You would need to source the Fog Light units, loads on eBay over here (UK). You would then need the correct wiring harness for each unit, not sure on the install process of this. You would need to source fog light surrounds, unless the USA spec ones already have the cut outs for the lights, easy to remove / install. The next part might be a real pain as you will need to have or know someone who has VCDS or VCP in order to code the lights, or go to a dealer I guess. USA spec cars come with all the Fog Light coding in place but the brightness is set to 0 and needs changing to 100 to work.

Edit: You would also need to adjust the level / angle of the Fog's once installed so as to not dazzle other road users (screw adjustment on front of unit at the bottom).


----------



## mpdahaxing (Sep 3, 2015)

DJAlix said:


> You would need to source the Fog Light units, loads on eBay over here (UK). You would then need the correct wiring harness for each unit, not sure on the install process of this. You would need to source fog light surrounds, unless the USA spec ones already have the cut outs for the lights, easy to remove / install. The next part might be a real pain as you will need to have or know someone who has VCDS or VCP in order to code the lights, or go to a dealer I guess. USA spec cars come with all the Fog Light coding in place but the brightness is set to 0 and needs changing to 100 to work.
> 
> Edit: You would also need to adjust the level / angle of the Fog's once installed so as to not dazzle other road users (screw adjustment on front of unit at the bottom).

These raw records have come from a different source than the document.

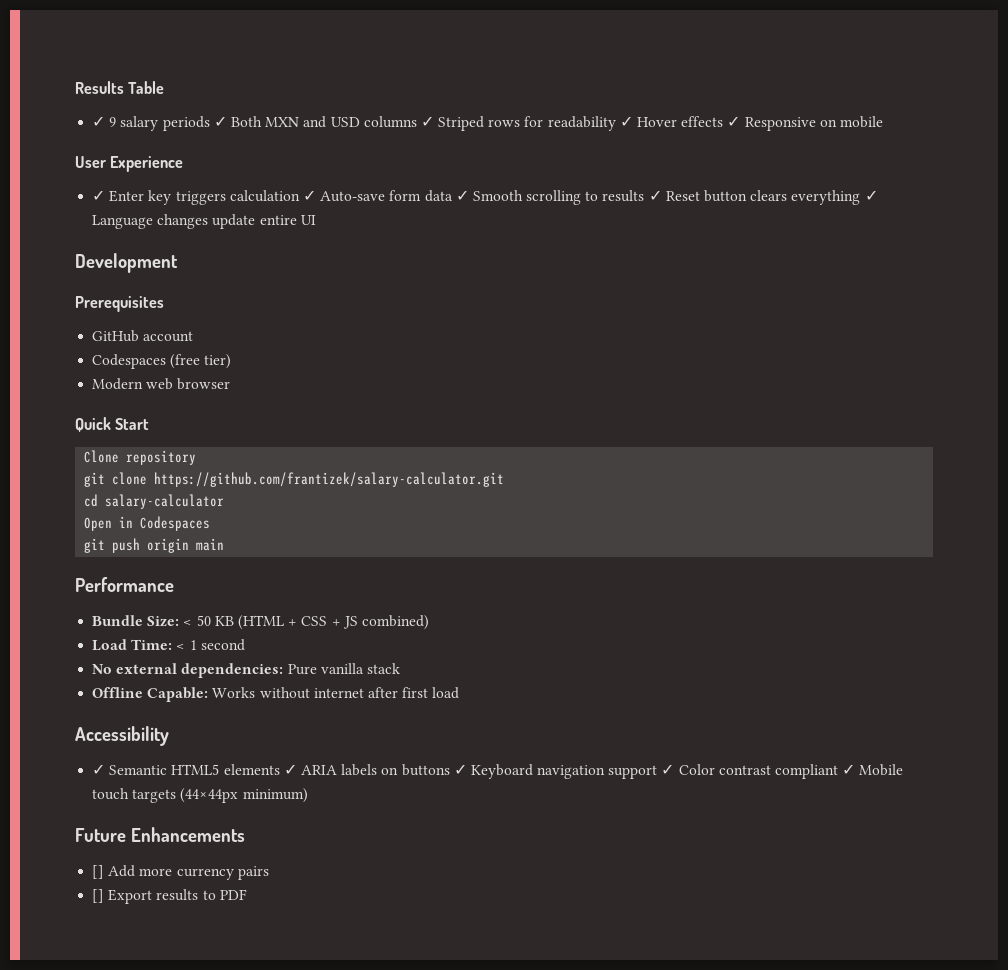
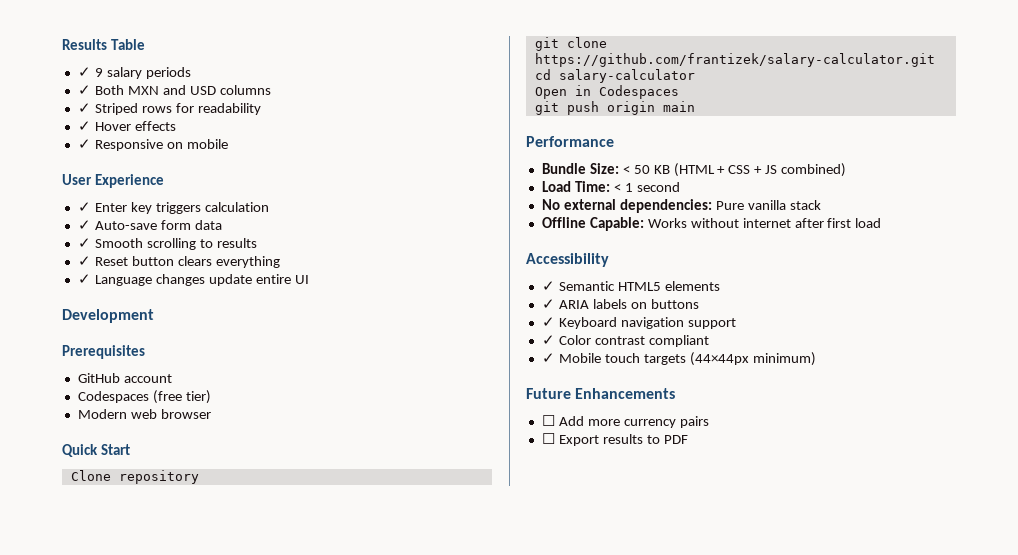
- ✓ 9 salary periods ✓ Both MXN and USD columns ✓ Striped rows for readability ✓ Hover effects ✓ Responsive on mobile
+ ✓ 9 salary periods
+ ✓ Both MXN and USD columns
+ ✓ Striped rows for readability
+ ✓ Hover effects
+ ✓ Responsive on mobile
- ✓ Enter key triggers calculation ✓ Auto-save form data ✓ Smooth scrolling to results ✓ Reset button clears everything ✓ Language changes update entire UI
+ ✓ Enter key triggers calculation
+ ✓ Auto-save form data
+ ✓ Smooth scrolling to results
+ ✓ Reset button clears everything
+ ✓ Language changes update entire UI
- ✓ Semantic HTML5 elements ✓ ARIA labels on buttons ✓ Keyboard navigation support ✓ Color contrast compliant ✓ Mobile touch targets (44×44px minimum)
+ ✓ Semantic HTML5 elements
+ ✓ ARIA labels on buttons
+ ✓ Keyboard navigation support
+ ✓ Color contrast compliant
+ ✓ Mobile touch targets (44×44px minimum)
- [] Add more currency pairs
+ ☐ Add more currency pairs
- [] Export results to PDF
+ ☐ Export results to PDF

The coding issue is not as heavy for me. Judging from the cutout differences between my car and the USA prestige trims, I'd need to get new housing for the lights as well. The biggest challenge for me would be the wiring problem, as I am quite inexperienced in such things.


----------



## DJAlix (Apr 7, 2015)

Just had a thought while reading your reply. Before going any further I would remove the lower trim and see if you have the mounting points (should be x2 large empty threaded holes) for the units hiding in there... else you might need to source further bits and possibly need to remove the bumper to fit.

The VCDS / VCP coding is easy. If you need it I can send it over


----------



## mpdahaxing (Sep 3, 2015)

DJAlix said:


> Just had a thought while reading your reply. Before going any further I would remove the lower trim and see if you have the mounting points (should be x2 large empty threaded holes) for the units hiding in there... else you might need to source further bits and possibly need to remove the bumper to fit.
> 
> The VCDS / VCP coding is easy. If you need it I can send it over


No way dude, you don't need it anyone?


----------



## DJAlix (Apr 7, 2015)

mpdahaxing said:


> No way dude, you don't need it anyone?


Am talking about the Coding, not the cable


----------



## mpdahaxing (Sep 3, 2015)

DJAlix said:


> Am talking about the Coding, not the cable


Oh lol, my mistake. How would that work? I thought it was associated with your VIN


----------